Michael Borg und Daniel Decker aus dem Hause BvL erläuterten in weiteren Vorträgen die Wichtigkeit, sich auf den jeweiligen Reinigungsbedarf individuell einzustellen. „Die Reinigungsanlagen und Systemkomponenten von BvL ermöglichen unterschiedlichste Reinigungsprozesse. Je nach Bauteil und Anwendungsfall wird eine Anlage mit Spritz-, Flut-, Ultraschall- oder Hochdruckverfahren konzipiert“, so erläuterte Michael Borg. Je nach Bedarf wird aus den verschiedenen BvL-Anlagentypen Ocean (Drehtelleranlagen), Niagara (Korbwaschanlagen), Pacific (Großteileanlagen), Yukon (Durchlaufanlagen) und Geyser (Hochdruckanlagen) das jeweils passende Modell kundenspezifisch gefertigt. Auch eine konsequente Badüberwachung spielt für den Reinigungserfolg eine entscheidende Rolle.

Mit der Systemkomponente Libelle von BvL ist eine einfache und schnelle Prozessüberwachung und -kontrolle möglich. Zum Beispiel wird mit der Libelle Oil Control die Ölkonzentration im Reinigungsmedium wartungsarm und temperaturunabhängig gemessen.
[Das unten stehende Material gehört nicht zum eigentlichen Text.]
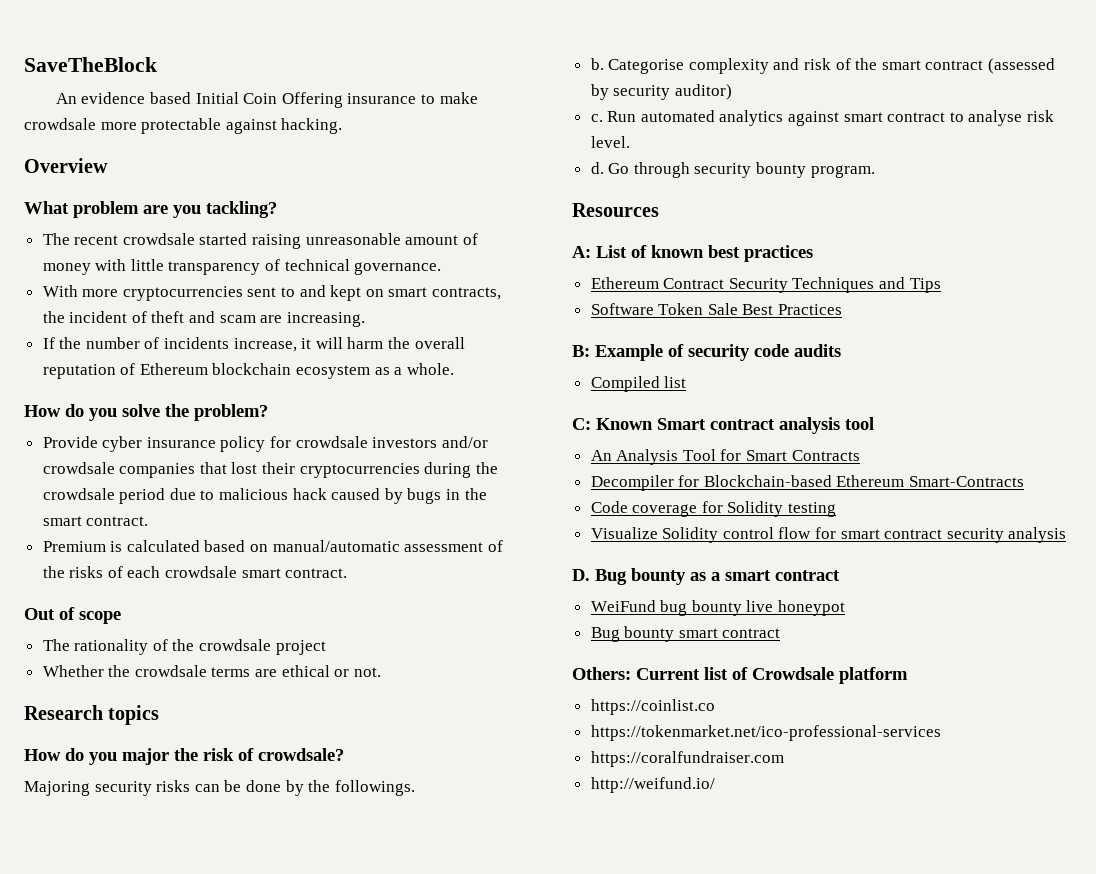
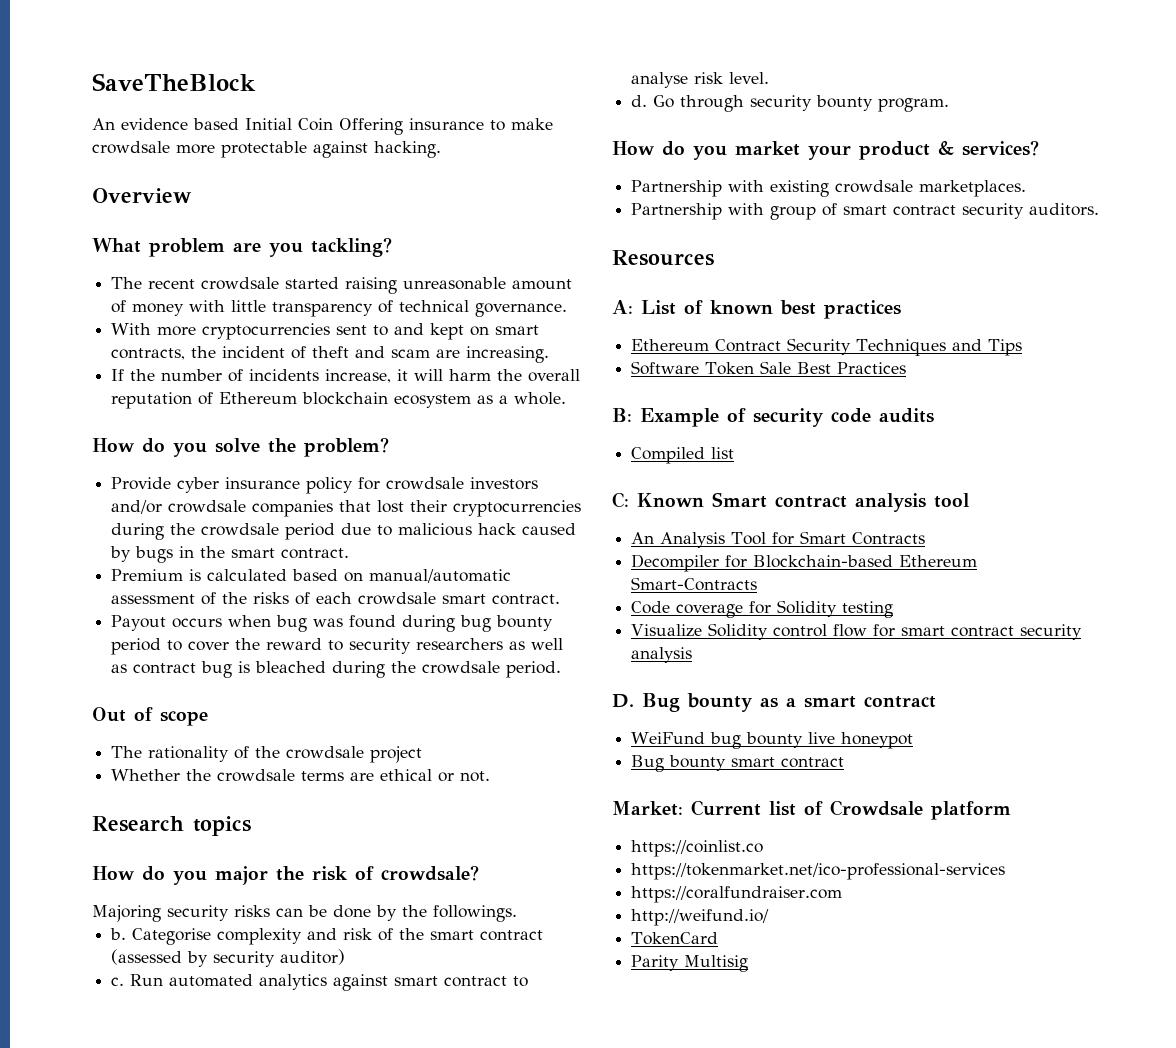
(348, 573) none -> [111,615,554,632] [111,638,564,655] [111,661,562,678] // Payout occurs when bug was found during bug bounty period to cover the reward to security researchers as well as contract bug is bleached during the crowdsale period.
(875, 171) none -> [612,140,1039,160] [631,180,1027,197] [631,203,1100,220] // How do you market your product & services? // Partnership with existing crowdsale marketplaces. // Partnership with group of smart contract security auditors.
[572,667,631,680] Others: -> [612,801,683,816] Market:
(715, 785) none -> [631,932,719,945] [631,955,749,972] // TokenCard // Parity Multisig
Für die Messung der Partikel steht die Libelle Fluid Control zur Verfügung, während mit der Libelle Cleaner Control die Reinigerkonzentration überwacht wird. Insgesamt wird auf diesem Weg der Badüberwachung der Reinigungsprozess stark verbessert und abgesichert.
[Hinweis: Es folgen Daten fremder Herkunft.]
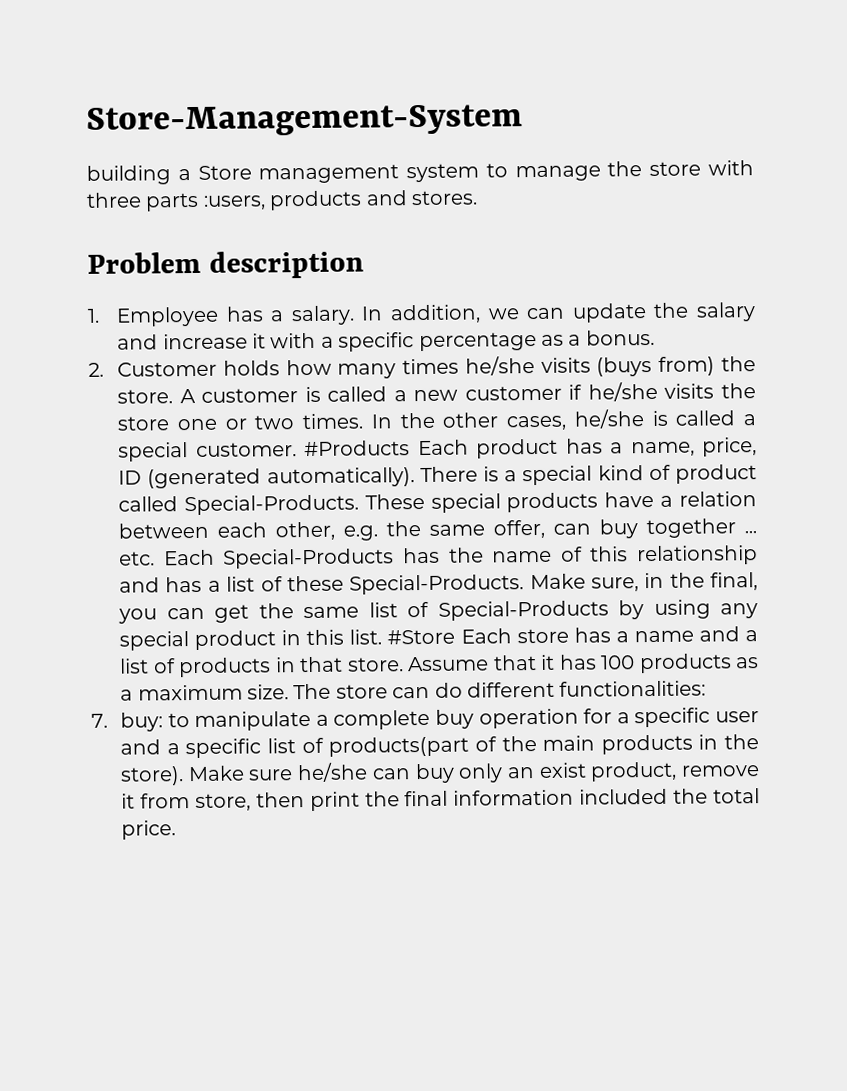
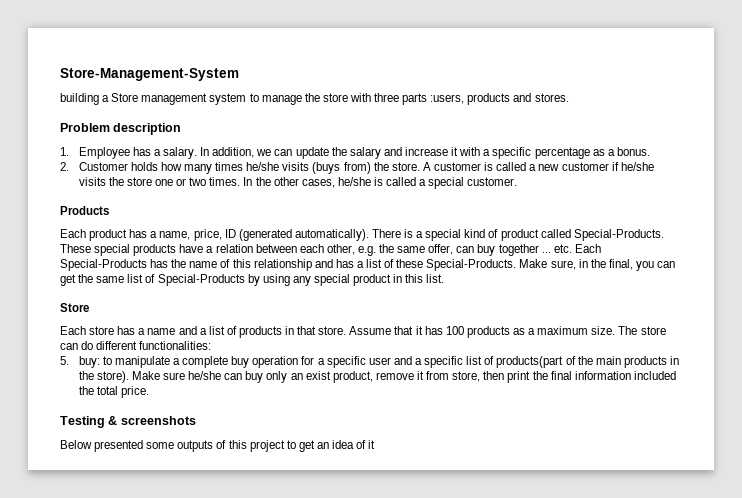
[304,440,411,457] #Products -> [60,206,109,215] // Products //
[387,629,456,645] #Store -> [60,303,89,312] // Store //
[91,713,108,728] 7. -> [60,356,69,365] 5.
(177, 830) none -> [60,416,196,428] [60,440,376,452] // Testing & screenshots // Below presented some outputs of this project to get an idea of it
Anlagentechnik live erleben

Nach einem umfassenden Betriebsrundgang konnten die Besucher im weiteren Verlauf der Veranstaltung verschiedene Anlagen in der Vorführung erleben. Auch Probewaschungen von Bauteilen einiger Seminarteilnehmer wurden unmittelbar durchgeführt.  Als kooperierende Lieferanten von BvL rundeten die Unternehmen Eaton und Kluthe mit der Vorstellung ihrer Filter- und Reinigungschemie-Lösungen das Programm ab.

Die Teilnehmer nutzten in diesem Praxisteil zudem intensiv die Möglichkeit zum regen Erfahrungsaustausch. Hierbei wurde besonders deutlich, dass die Fragen zur industriellen Teilereinigung branchenübergreifende Relevanz haben und ein entsprechender Wissenstransfer für jegliche Anwendung hilfreich für das eigene Tagesgeschäft ist.
Die Anlagenvorführungen im Technikum der BvL Oberflächentechnik GmbH fanden reges Interesse.
Während des Betriebsrundganges konnten sich die Seminarteilnehmer gezielt an mobilen Messeständen informieren, so zum Beispiel auch bezüglich der BvL-Badüberwachung Libelle.